Pada azasnya, Hukum Perkawinan Indonesia melarang terjadinya perkawinan
antara kedua calon mempelai yang berbeda agama atau kenyakinan. Hal ini
sebagaimana dimaksud dan diatur Pasal 2 ayat (1) UU No. 1 Tahun 1974
yang menyatakan perkawinan adalah sah, apabila dilakukan menurut hukum
masing-masing agamanya dan kepercayaannya itu. Ketegasan pelarangan
perkawinan beda agama ditegaskan pula dalam Pasal 8 huruf (f) UU No. 1
Tahun 1974 yang menegaskan bahwa Perkawinan dilarang antara dua orang
yang: mempunyai hubungan yang oleh agamanya atau peraturan lain yang
berlaku, dilarang kawin.

Ketegasan larangan perkawinan beda agama adalah mutlak mengingat
perkawinan bukan saja mempunyai unsur lahir/jasmani, tetapi unsur
bathin/rokhani juga mempunyai peranan yang penting. Ketegasan larangan
ini jelas menunjukkan bahwa perkawinan merupakan suatu perikatan lahir
bathin antara seorang pria dengan seorang wanita sebagai suami isteri
dengan tujuan membentuk keluarga (rumah tangga) yang bahagia dan kekal
berdasarkan Ketuhanan Yang Maha Esa.

Larangan perkawinan beda agama bagi pemeluk agama Islam ditegaskan
dalam Pasal 44 KHI (Kompilasi Hukum Islam) dengan penegasan bahwa
seorang wanita Islam dilarang melangsungkan perkawinan dengan seorang
pria yang tidak beragama Islam; sedangkan bagi pria Islam menurut Pasal
40 Huruf (c) KHI dilarang melangsungkan perkawinan dengan seorang
wanita yang tidak beragama Islam. Larangan ini karena perkawinan
menurut agama Islam adalah lembaga yang suci yang melibatkan nama Allah
dalam upacara perkawinan. Hal ini sebagaimana maksud Pasal 2 KHI yang
menegaskan bahwa perkawinan menurut Hukum Islam merupakan akad yang
sangat kuat atau mitsaqan ghalidzan untuk menaati perintah Allah dan
melaksanakannya merupakan ibadah. Karena, perkawinan merupakan lembaga
yang suci yang bertujuan untuk mewujudkan kehidupan rumah tangga yang
sakinah, mawaddah, warahmah.

Yang menarik untuk menjadi pertimbangan bagi mereka yang tetap ingin
melangsungkan perkawinan beda agama adalah masalah pemeliharaan anak
ketika terjadi perceraian dalam perkawinannya tersebut. Sama seperti
perceraian pada umumnya, masalah hak pengasuhan dan pemeliharaan anak
kerap menjadi masalah yang pelik. Namun yang lebih pelik dan patut
menjadi pertimbangan adalah potensi terjadinya pemurtadan atau pindah
agama pada si anak. Posisi anak menjadi obyek dari kepentingan orang
tuanya. Anak itu dapat mengalami kebingungan dan kesesatan karena
diberikan pemahaman agama yang berbeda-beda. Hal ini jelas bertentangan
dengan kepentingan yang terbaik bagi anak.
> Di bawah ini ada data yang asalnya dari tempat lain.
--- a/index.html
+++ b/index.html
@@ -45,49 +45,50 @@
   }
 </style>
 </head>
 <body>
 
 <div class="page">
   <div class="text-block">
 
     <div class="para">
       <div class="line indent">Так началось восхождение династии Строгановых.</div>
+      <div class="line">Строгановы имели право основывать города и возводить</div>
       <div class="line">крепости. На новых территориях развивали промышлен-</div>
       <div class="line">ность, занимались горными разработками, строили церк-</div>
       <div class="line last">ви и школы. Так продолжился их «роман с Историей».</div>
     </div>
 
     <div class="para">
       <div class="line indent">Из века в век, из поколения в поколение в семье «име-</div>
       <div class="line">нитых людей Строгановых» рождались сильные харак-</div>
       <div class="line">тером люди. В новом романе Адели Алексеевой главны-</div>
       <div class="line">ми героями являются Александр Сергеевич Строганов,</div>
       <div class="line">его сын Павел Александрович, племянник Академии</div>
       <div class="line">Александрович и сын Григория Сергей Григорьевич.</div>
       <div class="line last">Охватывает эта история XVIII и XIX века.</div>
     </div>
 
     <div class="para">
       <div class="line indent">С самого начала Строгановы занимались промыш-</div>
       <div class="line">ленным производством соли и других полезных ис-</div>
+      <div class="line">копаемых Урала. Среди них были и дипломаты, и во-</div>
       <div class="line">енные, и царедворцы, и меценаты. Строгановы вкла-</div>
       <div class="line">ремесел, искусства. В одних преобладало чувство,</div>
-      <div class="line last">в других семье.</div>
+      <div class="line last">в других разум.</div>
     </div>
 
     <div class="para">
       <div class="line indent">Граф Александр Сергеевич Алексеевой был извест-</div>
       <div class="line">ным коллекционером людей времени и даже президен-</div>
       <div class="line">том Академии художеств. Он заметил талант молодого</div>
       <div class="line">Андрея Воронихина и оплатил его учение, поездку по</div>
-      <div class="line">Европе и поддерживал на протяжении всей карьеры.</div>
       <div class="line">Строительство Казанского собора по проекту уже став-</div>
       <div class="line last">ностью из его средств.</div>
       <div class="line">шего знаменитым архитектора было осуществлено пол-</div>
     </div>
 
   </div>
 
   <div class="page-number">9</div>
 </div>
Perkawinan beda agama merupakan hal yang prinsip dalam hukum Islam.
Oleh karena itu, dapat dimungkinkan, sebelum perkawinan kedua mempelai
beragama Islam, tetapi setelah menjalani perkawinan salah satu mempelai
memeluk agama non-Islam. Berkenaan dengan hal itu, menurut Pasal 116
Huruf k KHI dengan tegas ditentukan bahwa peralihan agama atau murtad
yang menyebabkan terjadinya ketidakrukunan dalam rumah tangga sebagai
penyebab atau alasan terjadinya perceraian. Jika hal itu terjadi, maka
akibat dari perceraian terhadap anak-anak, menurut Pasal 105 KHI
ditentukan:

(a) pemeliharaan anak yang belum mumayyiz atau belum berumur 12 tahun
adalah hak ibunya;
(b) pemeliharaan anak yang sudah mumayyiz diserahkan kepada anak untuk
memilih di antara ayah atau ibunya sebagai pemegang hak pemeliharaannya;
(c) biaya pemeliharaan ditanggung oleh ayahnya.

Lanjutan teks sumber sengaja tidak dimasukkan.